■ What is being asked:
Only the lines from the line with "tax: 1556.35 -> 1347.82" through the end of the records belong in your reply, copied exactly, with every picture left out.

BEGIN

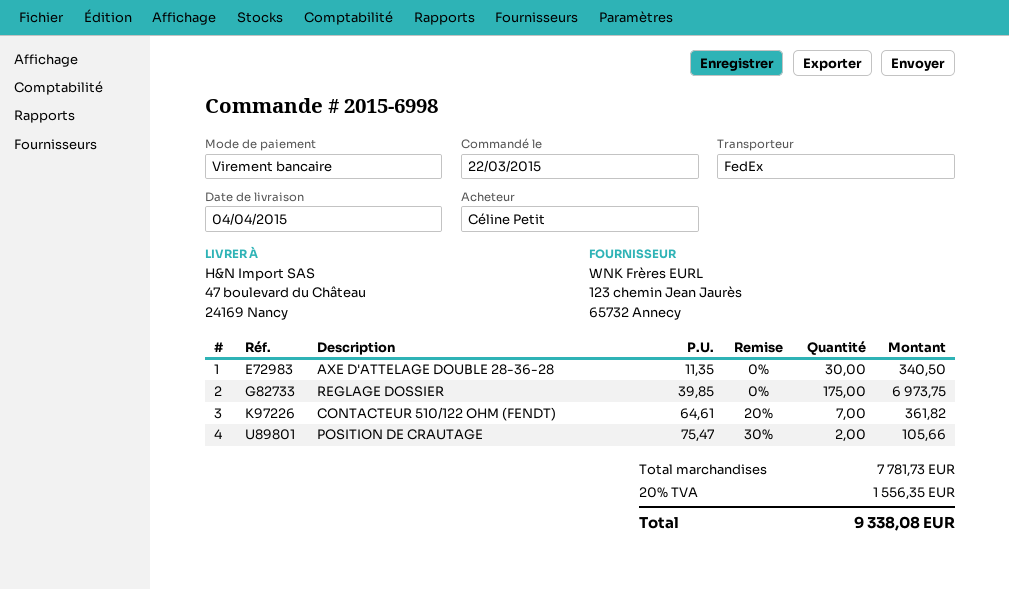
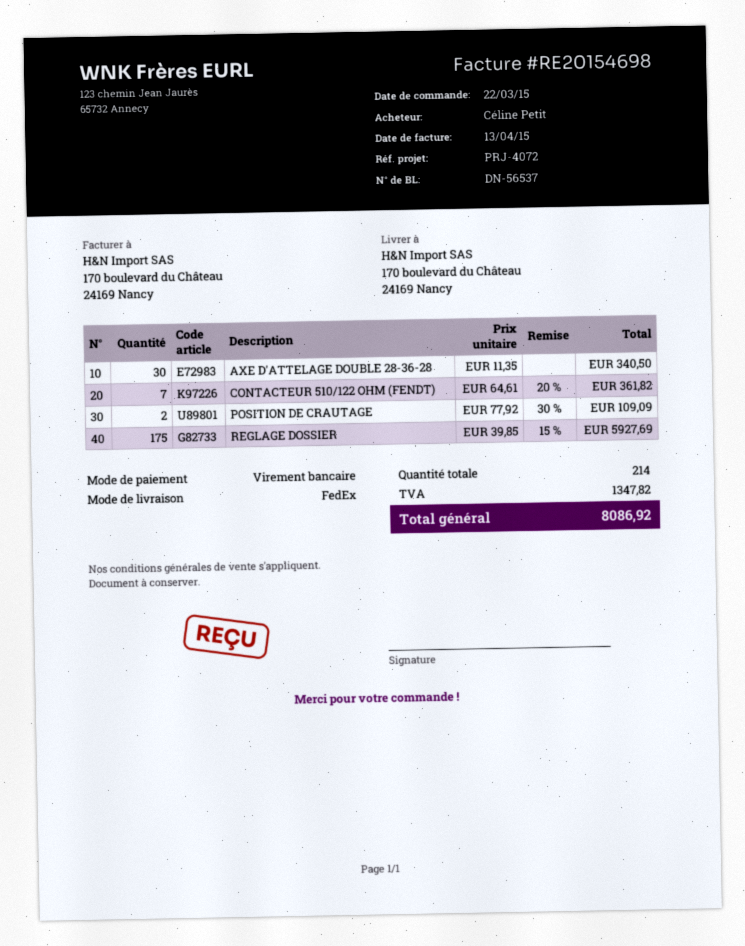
ship to: 47 boulevard du Château, 24169 Nancy -> 170 boulevard du Château, 24169 Nancy
REGLAGE DOSSIER: 175 x 39.85 = 6973.75 -> 175 x 39.85 - 15% = 5927.69
POSITION DE CRAUTAGE: 2 x 75.47 - 30% = 105.66 -> 2 x 77.92 - 30% = 109.09
tax: 1556.35 -> 1347.82
total: 9338.08 -> 8086.92

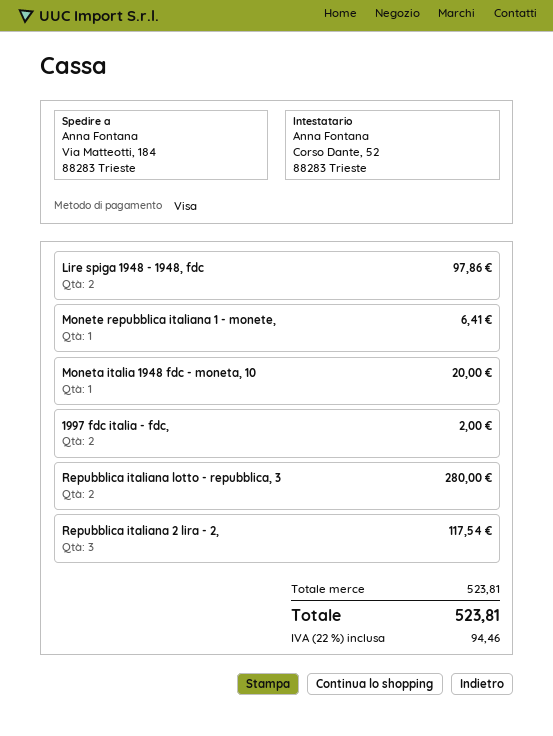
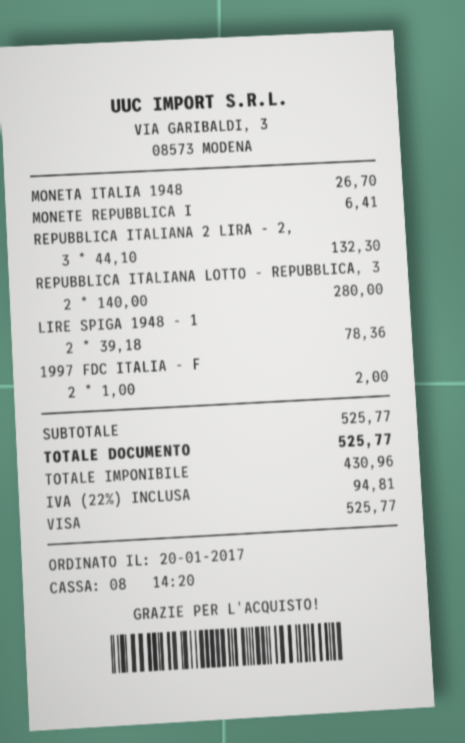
Lire spiga 1948 - 1948, fdc: 2 for 97.86 -> 2 for 78.36
Moneta italia 1948 fdc - moneta, 10: 1 for 20.00 -> 1 for 26.70
Repubblica italiana 2 lira - 2,: 3 for 117.54 -> 3 for 132.30
subtotal: 523.81 -> 525.77
tax: 22% = 94.46 -> 22% = 94.81
total: 523.81 -> 525.77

END

■ Task output:
tax: 1556.35 -> 1347.82
total: 9338.08 -> 8086.92

Lire spiga 1948 - 1948, fdc: 2 for 97.86 -> 2 for 78.36
Moneta italia 1948 fdc - moneta, 10: 1 for 20.00 -> 1 for 26.70
Repubblica italiana 2 lira - 2,: 3 for 117.54 -> 3 for 132.30
subtotal: 523.81 -> 525.77
tax: 22% = 94.46 -> 22% = 94.81
total: 523.81 -> 525.77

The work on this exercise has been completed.